WHAT IS NEEDED: The output is the lines below from the one with "- Experții pot" through the one with "procesului de selecție..", both included, printed exactly and with no other line.

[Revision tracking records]
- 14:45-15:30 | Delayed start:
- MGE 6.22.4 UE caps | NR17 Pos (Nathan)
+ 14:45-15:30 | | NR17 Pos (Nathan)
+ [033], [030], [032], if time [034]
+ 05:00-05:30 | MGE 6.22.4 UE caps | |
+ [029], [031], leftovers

...

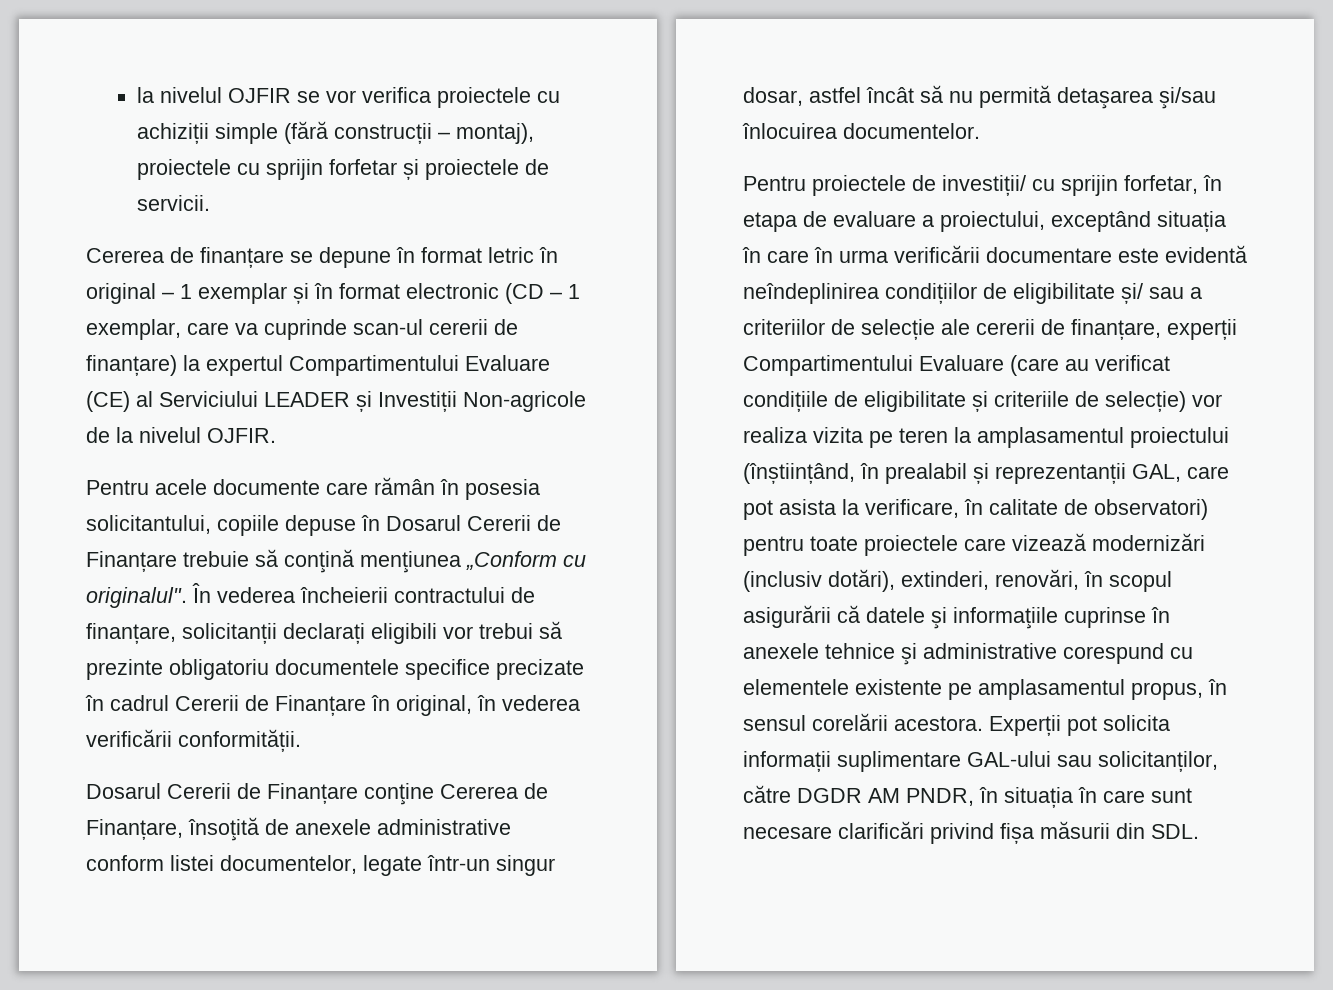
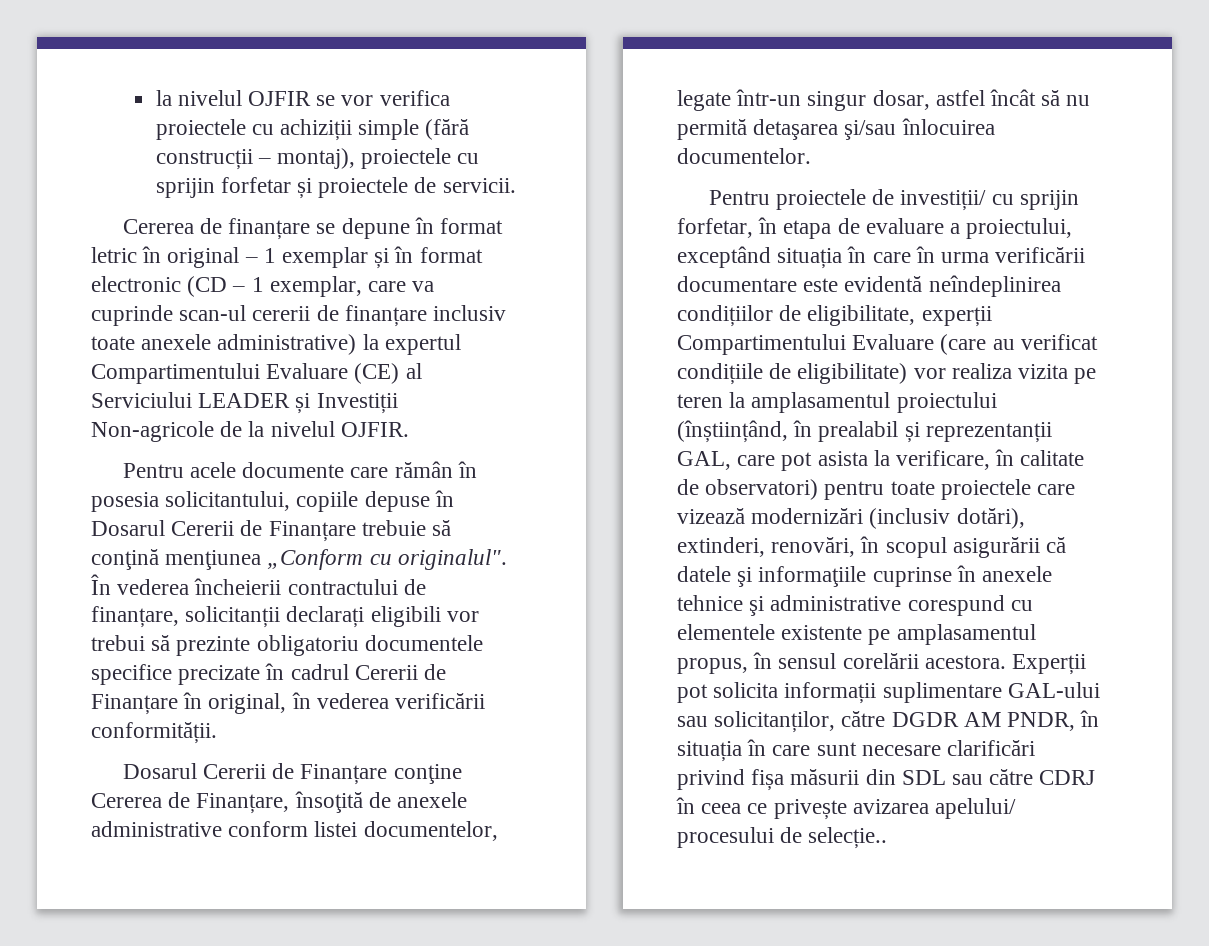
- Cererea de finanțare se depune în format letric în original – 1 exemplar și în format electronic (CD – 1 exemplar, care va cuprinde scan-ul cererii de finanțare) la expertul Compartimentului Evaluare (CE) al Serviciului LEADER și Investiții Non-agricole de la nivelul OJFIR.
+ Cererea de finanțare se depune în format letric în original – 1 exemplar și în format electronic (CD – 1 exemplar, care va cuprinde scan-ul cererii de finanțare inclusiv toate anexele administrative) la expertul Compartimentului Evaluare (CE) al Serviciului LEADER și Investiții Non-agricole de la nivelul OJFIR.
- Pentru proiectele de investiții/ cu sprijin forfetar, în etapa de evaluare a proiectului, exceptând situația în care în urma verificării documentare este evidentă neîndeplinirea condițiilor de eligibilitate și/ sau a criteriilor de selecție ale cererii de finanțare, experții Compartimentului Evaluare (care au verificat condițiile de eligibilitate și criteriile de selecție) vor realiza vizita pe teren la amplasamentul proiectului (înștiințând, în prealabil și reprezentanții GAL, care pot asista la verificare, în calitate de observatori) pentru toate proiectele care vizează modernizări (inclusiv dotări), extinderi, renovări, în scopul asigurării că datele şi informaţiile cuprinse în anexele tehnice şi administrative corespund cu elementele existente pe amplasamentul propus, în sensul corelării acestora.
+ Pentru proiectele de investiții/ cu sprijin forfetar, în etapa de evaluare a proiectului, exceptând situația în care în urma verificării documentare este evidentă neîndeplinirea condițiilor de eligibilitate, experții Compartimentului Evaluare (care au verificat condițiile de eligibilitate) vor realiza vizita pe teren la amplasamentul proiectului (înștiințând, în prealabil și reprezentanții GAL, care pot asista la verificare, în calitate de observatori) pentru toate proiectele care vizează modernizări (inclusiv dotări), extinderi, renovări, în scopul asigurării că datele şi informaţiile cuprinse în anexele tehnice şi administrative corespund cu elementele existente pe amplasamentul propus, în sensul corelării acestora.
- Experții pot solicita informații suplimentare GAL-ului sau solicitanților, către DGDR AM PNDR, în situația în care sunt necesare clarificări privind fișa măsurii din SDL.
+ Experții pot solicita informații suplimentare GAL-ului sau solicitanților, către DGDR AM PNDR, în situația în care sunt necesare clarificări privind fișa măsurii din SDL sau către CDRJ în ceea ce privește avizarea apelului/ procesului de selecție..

ANSWER TO THE EXERCISE:
- Experții pot solicita informații suplimentare GAL-ului sau solicitanților, către DGDR AM PNDR, în situația în care sunt necesare clarificări privind fișa măsurii din SDL.
+ Experții pot solicita informații suplimentare GAL-ului sau solicitanților, către DGDR AM PNDR, în situația în care sunt necesare clarificări privind fișa măsurii din SDL sau către CDRJ în ceea ce privește avizarea apelului/ procesului de selecție..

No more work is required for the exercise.